### Exercise instructions
Your reply must hold the lines from the one containing "15px; font-family: Liberation" to the end of the entries, copied exactly, with pictures excluded.

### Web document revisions
══════
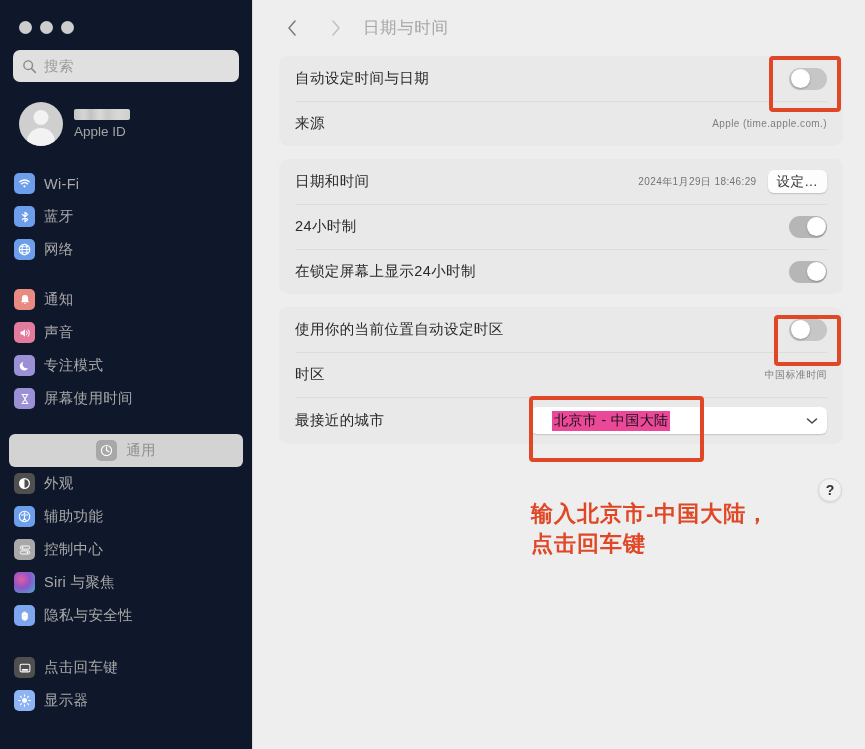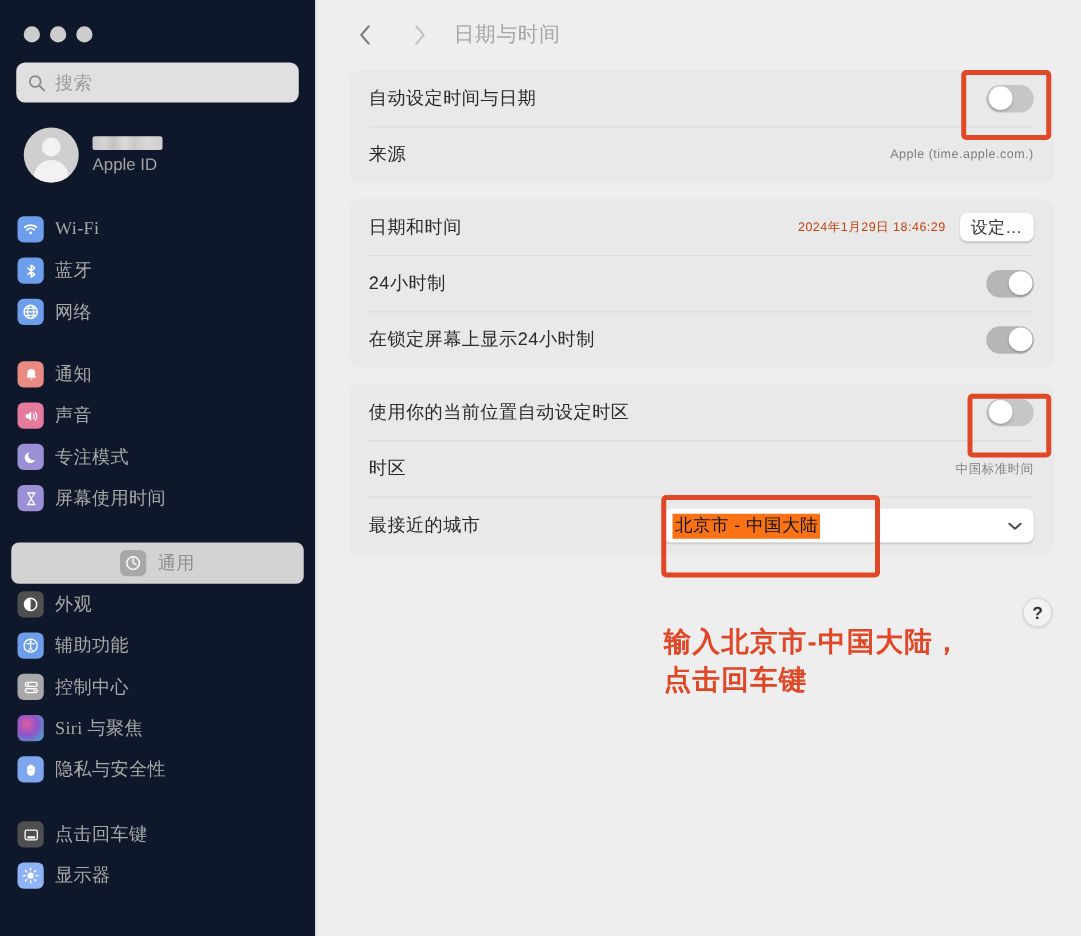--- a/index.html
+++ b/index.html
@@ -121,7 +121,7 @@
     color: #a4a4a4;
   }
 
-  .nav-group { margin-top: 15px; font-family: Liberation Serif, serif; }
+  .nav-group { margin-top: 15px; }
   .nav-group.g2 { margin-top: 17px; }
   .nav-group.g3 { margin-top: 19px; }
   .nav-group.g4 { margin-top: 19px; }

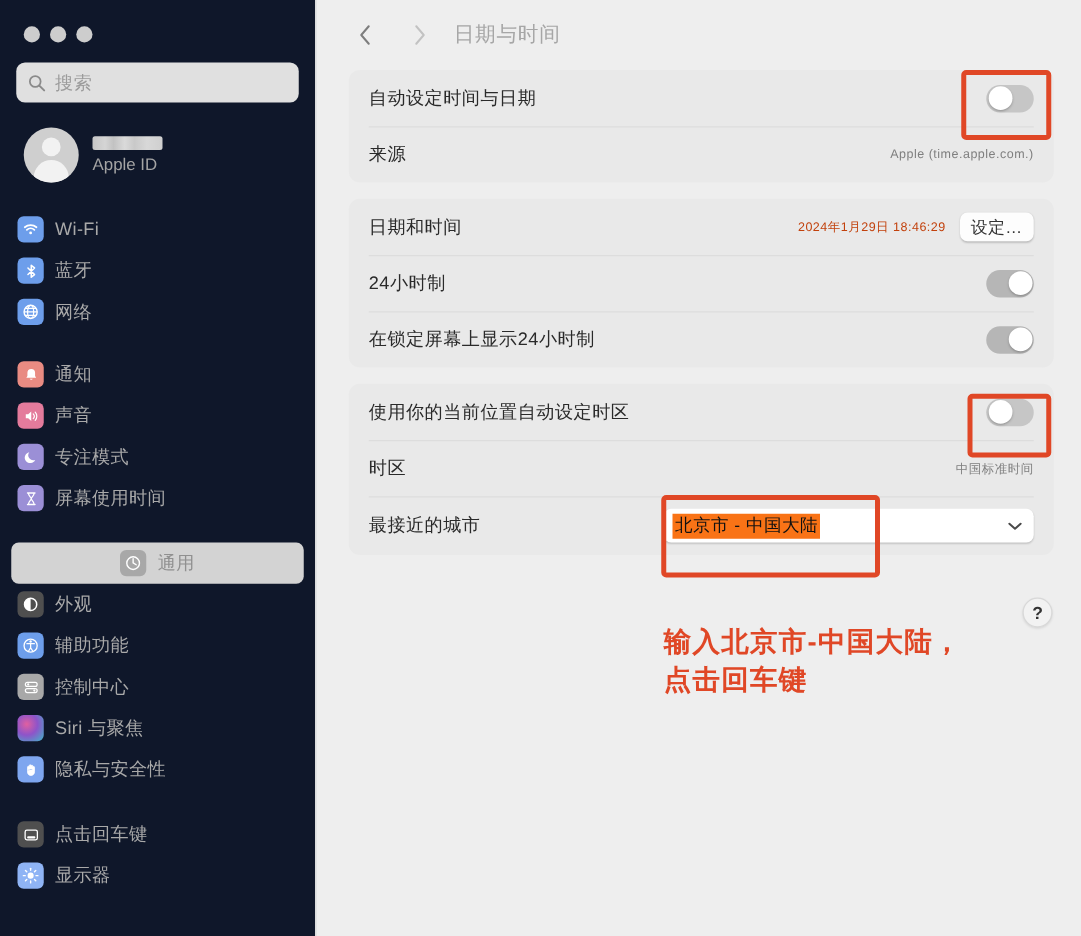--- a/index.html
+++ b/index.html
@@ -228,7 +228,7 @@
     letter-spacing: .4px;
     white-space: nowrap;
   }
-  .row-value.dark { color: #c2410c; }
+  .row-value.dark { color: #737373; }
 
   
   .toggle {

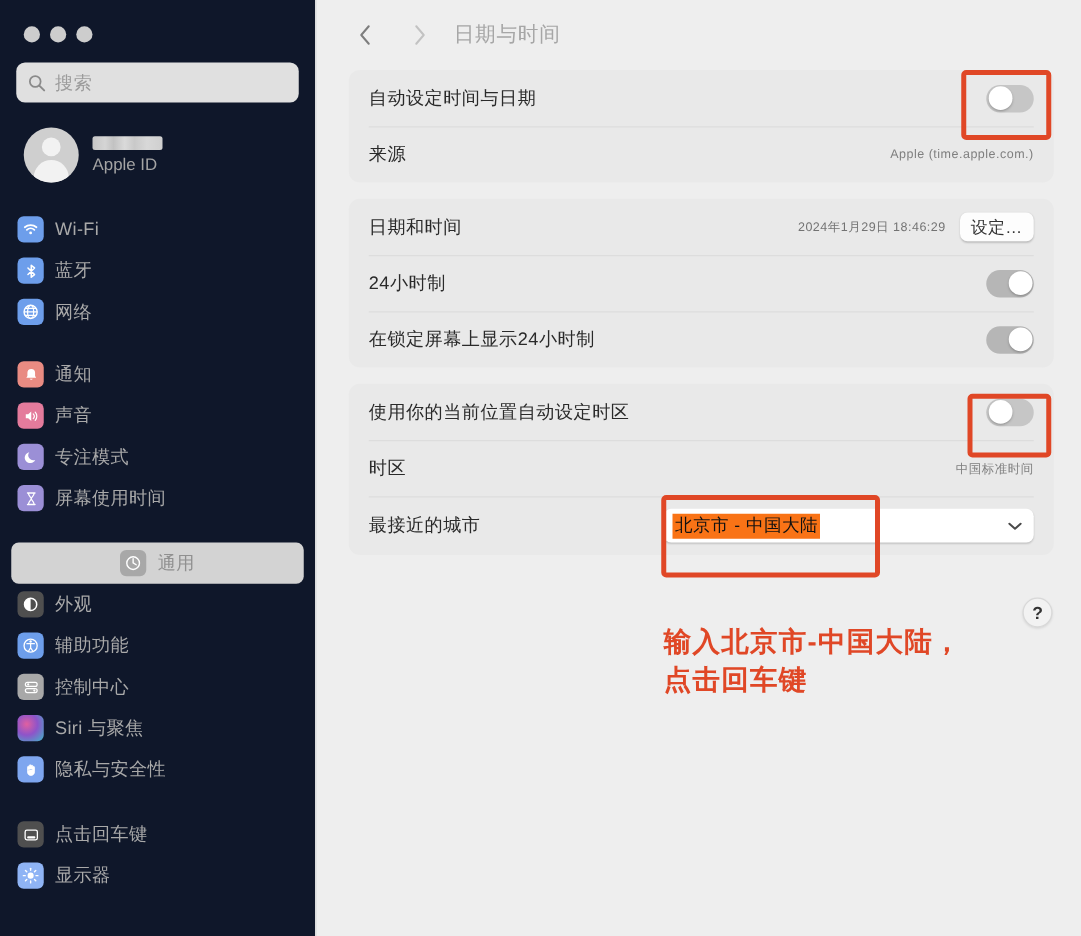--- a/index.html
+++ b/index.html
@@ -284,10 +284,11 @@
   .combo-text {
     font-size: 14px;
     color: #111;
-    background: #f97316;
+    background: #ec4899;
     padding: 1px 2px;
     letter-spacing: .4px;
     white-space: nowrap;
+    margin-left: 14px;
   }
   .combo-arrow {
     position: absolute;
══════
### Task response
-  .nav-group { margin-top: 15px; font-family: Liberation Serif, serif; }
+  .nav-group { margin-top: 15px; }
   .nav-group.g2 { margin-top: 17px; }
   .nav-group.g3 { margin-top: 19px; }
   .nav-group.g4 { margin-top: 19px; }

--- a/index.html
+++ b/index.html
@@ -228,7 +228,7 @@
     letter-spacing: .4px;
     white-space: nowrap;
   }
-  .row-value.dark { color: #c2410c; }
+  .row-value.dark { color: #737373; }
 
   
   .toggle {

--- a/index.html
+++ b/index.html
@@ -284,10 +284,11 @@
   .combo-text {
     font-size: 14px;
     color: #111;
-    background: #f97316;
+    background: #ec4899;
     padding: 1px 2px;
     letter-spacing: .4px;
     white-space: nowrap;
+    margin-left: 14px;
   }
   .combo-arrow {
     position: absolute;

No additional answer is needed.